Lesson #1: Take time to mourn bad things that happen to me; big things and small things. The past two years have been a whirlwind. Without making the time to really stop and process, the build-up of tension and unprocessed emotions was beginning to leak on everything in the form of dissatisfaction. Being sick and bed-ridden has been an amazing gift, the gift of "space" away from busyness to process and be led back to gratitude.

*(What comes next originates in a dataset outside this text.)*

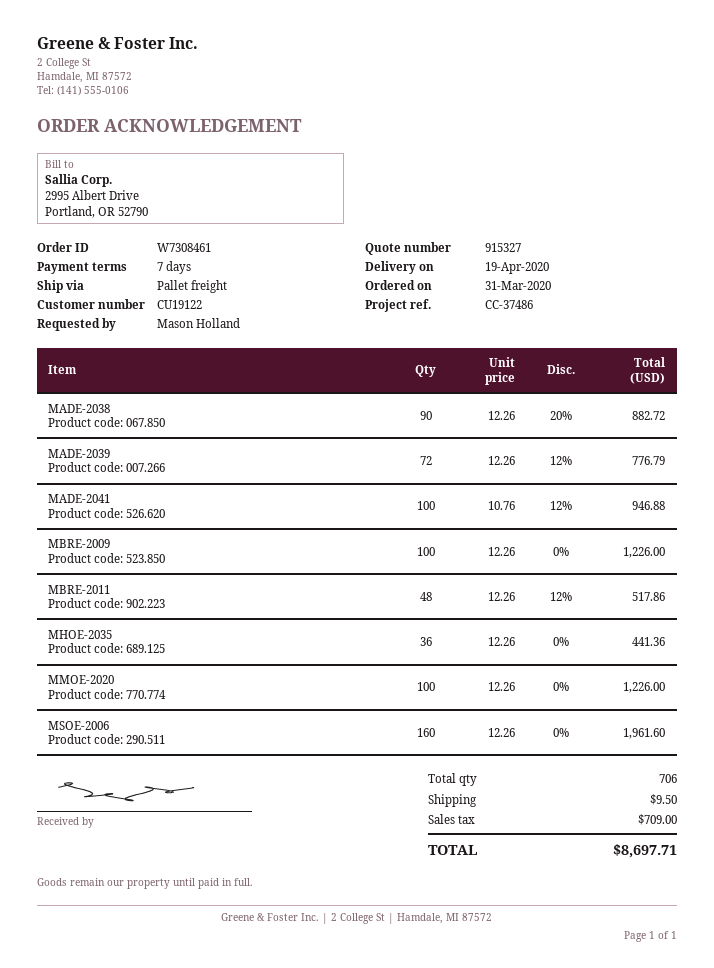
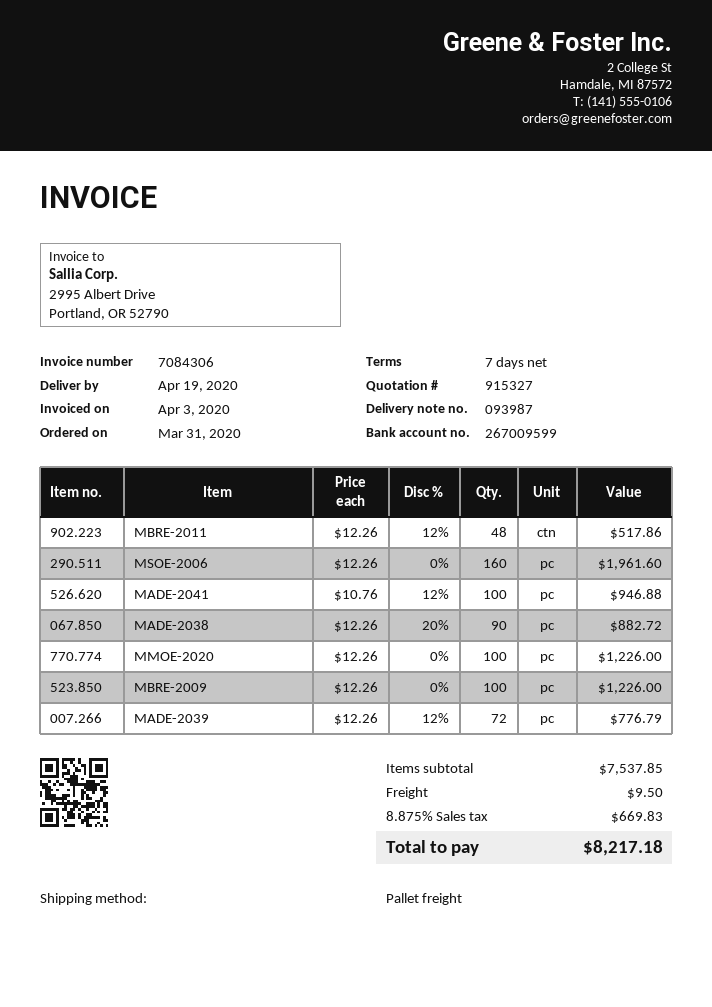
MHOE-2035: 36 x 12.26 = 441.36 -> none
tax: 709.00 -> 669.83
total: 8697.71 -> 8217.18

Lesson #2: Listen to my husband more, like really listen. Mike and I had one of the greatest conversations we'll ever have this past year. It started with typical complaints of day-to-day life and though I wouldn't have blamed him if he ignored me, his ears and his heart were wide open. He heard my cries for space and need for rest all between mundane complaints of a terrible work project, traffic, and parking fees. It doesn't sound like much but the thing that separates this conversation from the rest is that he heard me beyond what I was actually saying. It's an amazing gift to be known and loved this way.
Lesson #3: Lead by example. Oh my are the "twos"
I'm back at work now and there is a good sense of newness. It's refreshing. I hope it's from within and that the time off, despite having spent it in bed, is the cause of it. There were humbling and miserable moments but so much more thanks to the so much less I was doing. I can take this new found appreciation for the big things into 2013 and expect great things.
Happy New Year friends!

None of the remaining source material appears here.